A month and two weeks is hardly enough to get back to who you were before – I have learned this every day since then. One of the Rehab Center techs told me my body “was assaulted like never before” during this surgery, and trust me – this is exactly how it feels.

I still go through the pictures of all the scars and wounds and bruises I left the hospital with, just to remind myself what I am pulling myself from and to encourage me that change is happening and I am doing better. Some days, the hard ones, it is hard to remember this.

I have found a routine for my recovering weeks, and it usually goes like this:

  • during the week, I wake up and after shower and breakfast, I go to rehab in the early morning – my husband is still driving me, because I am nervous to be on the highway with my upper body hurting from steering and with the seat belt not in the right place - I wear it under my left arm, because it hurts my chest;
  • I come home and I snack – those exercises take away all my breakfast;
  • Sometimes, I take a light nap or I catch up on email or the news;
  • Then, I either read, or do some sitting down work/ crafts (mostly something I can do with my right hand) or I do house chores; I can't do strenuous ones (like vacuuming and cooking pots of food, or taking the trash out), but I put (small) dishes away, I dust, I put away clothes that have been washed, or clean up the cat's corner, etc;
  • In the afternoon, after lunch, I either walk on my treadmill, or walk around the neighborhood, or lately, I have been going to a store and walking around there with my mom and my husband; my mom has gone back home now, so it will be harder to find excuses to go to the store often in the afternoon;
  • Then, it's dinner time, and watching some tv;
  • I try to stretch and do breathing and arm strengthening exercises all throughout the day; I am weak everywhere, but my arms feel it the most.

I have not been able to cook much yet. I made some hashbrowns in the oven the other day, and I reheat a lot of stuff, but I cannot peel a potato, or lift a pot of water of more than 1 qt from the sink.

I drove just around the neighborhood pretty much today, for the first time, and I was out of breath by the time I got to WalMart which is like 3 minutes away from my house. The steering wheel feels like it has no power steering at all, and it hurts my chest with every move. Plus, the “adjustment” I made to my seat belt does not hurt less, it just hurts in a different place – my left arm, instead, which is numb to begin with. I am definitely in no shape to start driving to work, which is at least 30 minutes away with no traffic, one way, all highway driving. I am not venturing on the highway yet.

Other than my weekly INR checking appointments, I have not had any other appointments lately. I am also blessed and every so grateful that I have not landed in ER or any other “unexpected” appointment yet.

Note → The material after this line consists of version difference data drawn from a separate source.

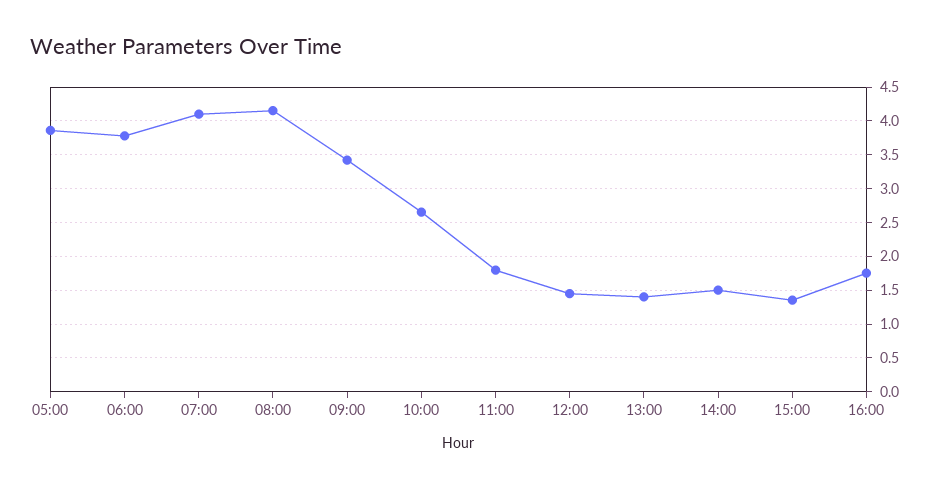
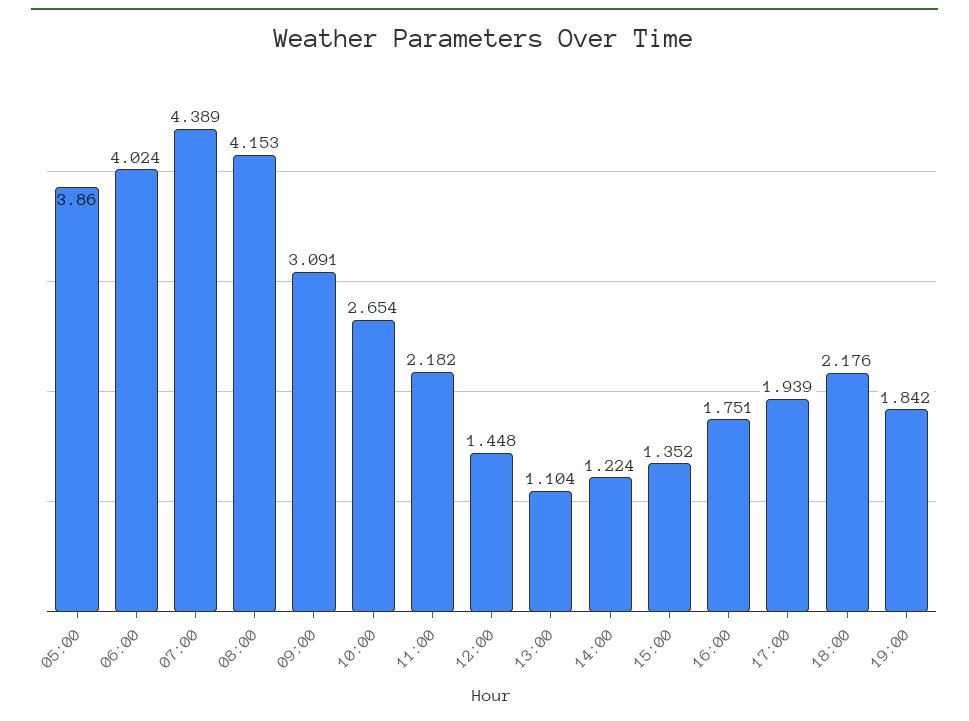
06:00: 3.8 -> 4.024
07:00: 4.1 -> 4.389
09:00: 3.4 -> 3.091
11:00: 1.8 -> 2.182
13:00: 1.4 -> 1.104
14:00: 1.5 -> 1.224
17:00: none -> 1.939
18:00: none -> 2.176
19:00: none -> 1.842

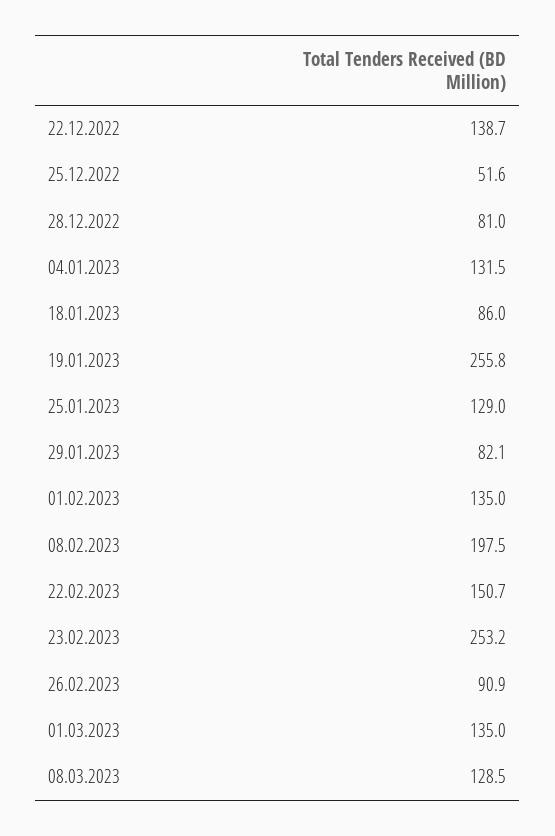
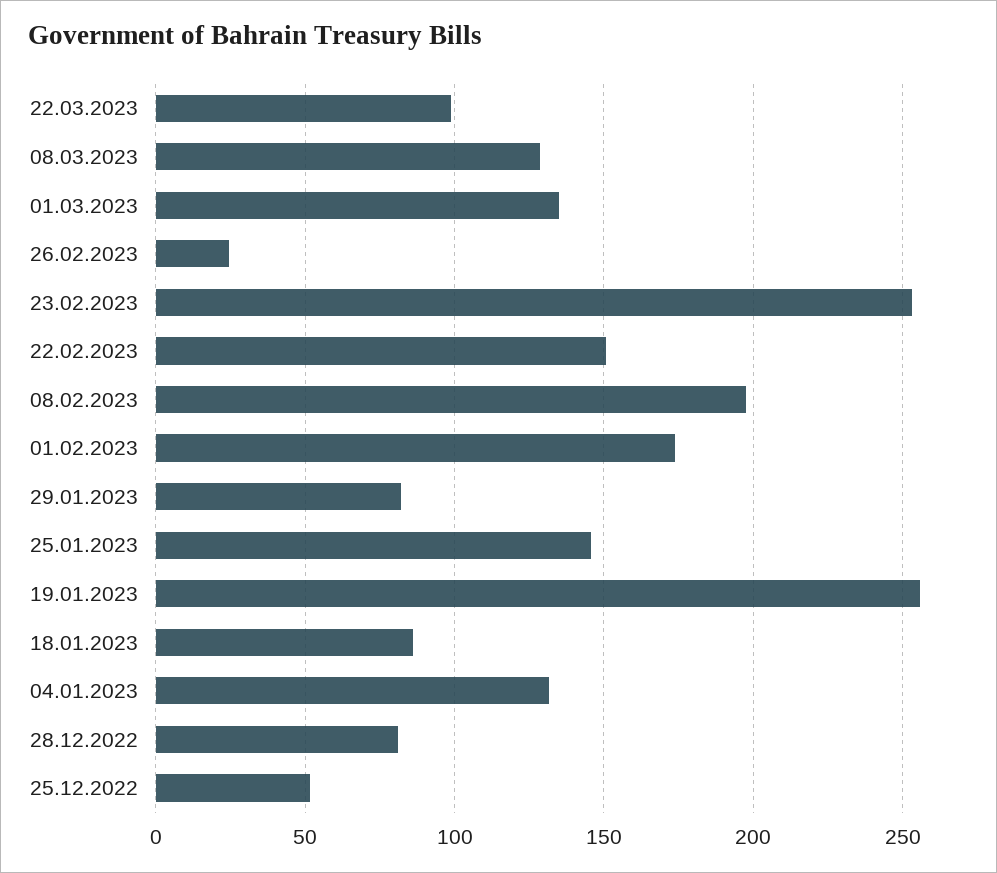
22.12.2022: 138.7 -> none
25.01.2023: 129 -> 145
01.02.2023: 135 -> 175
26.02.2023: 90.9 -> 25
22.03.2023: none -> 100

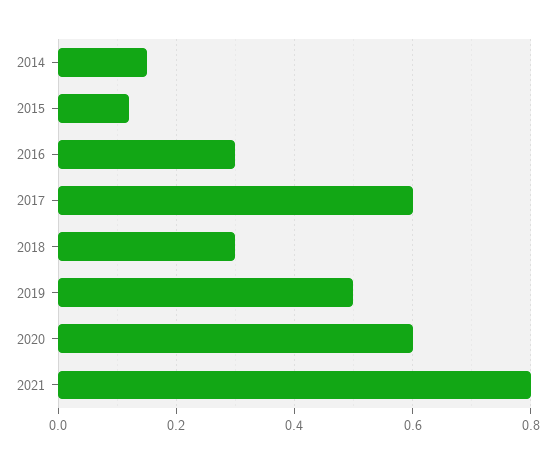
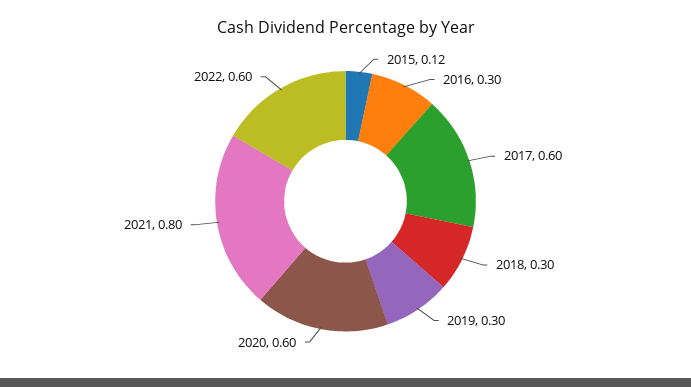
2014: 0.15 -> none
2019: 0.5 -> 0.3
2022: none -> 0.6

The INR is a slippery, tricky beast, though, in itself. My target for now is 2-3. I have been fine … till last week when I decided to introduce leafy greens and broccoli to my diet, and boom! It tanked at 1.8. So, now, they increased a dose a little, only one day a week. I have no idea how it all works for them to decide which days to have 2 mg of Coumadin on and which days to have 1.5 mg, but this is what they do... They alternate the dose and spread the higher ones out through the week. It's OK for now to have the INR all over the place, because I am still learning what to eat, what affects it and how to be consistent about eating it, so I can balance the INR. Until then, weekly checks is what's needed.

I have gotten a phone call from my disability insurance to interview me and check whether “I am still sick”, basically. As much improvement as I have seen since leaving the hospital, I still cannot tell you that I have the stamina, and the strength in my body to resume work yet.

I am tired most of the time, even with a slightly easy schedule (above). I cannot muster more than 2 hours tops out of this house, and after that I must sleep and lay down for the rest of the day. I don't go out of breath from showering anymore, or washing my hair, but I still am completely done for the day after rehab in the morning (an hour or so) and a similar workout in the evening. And I don't trust myself to drive yet – which is a big part of my working life.
Another big part of my work life is typing – and with my numb and painful left hand, this is a challenge. I correct my misspellings all the time, because my typing is poor with my left hand.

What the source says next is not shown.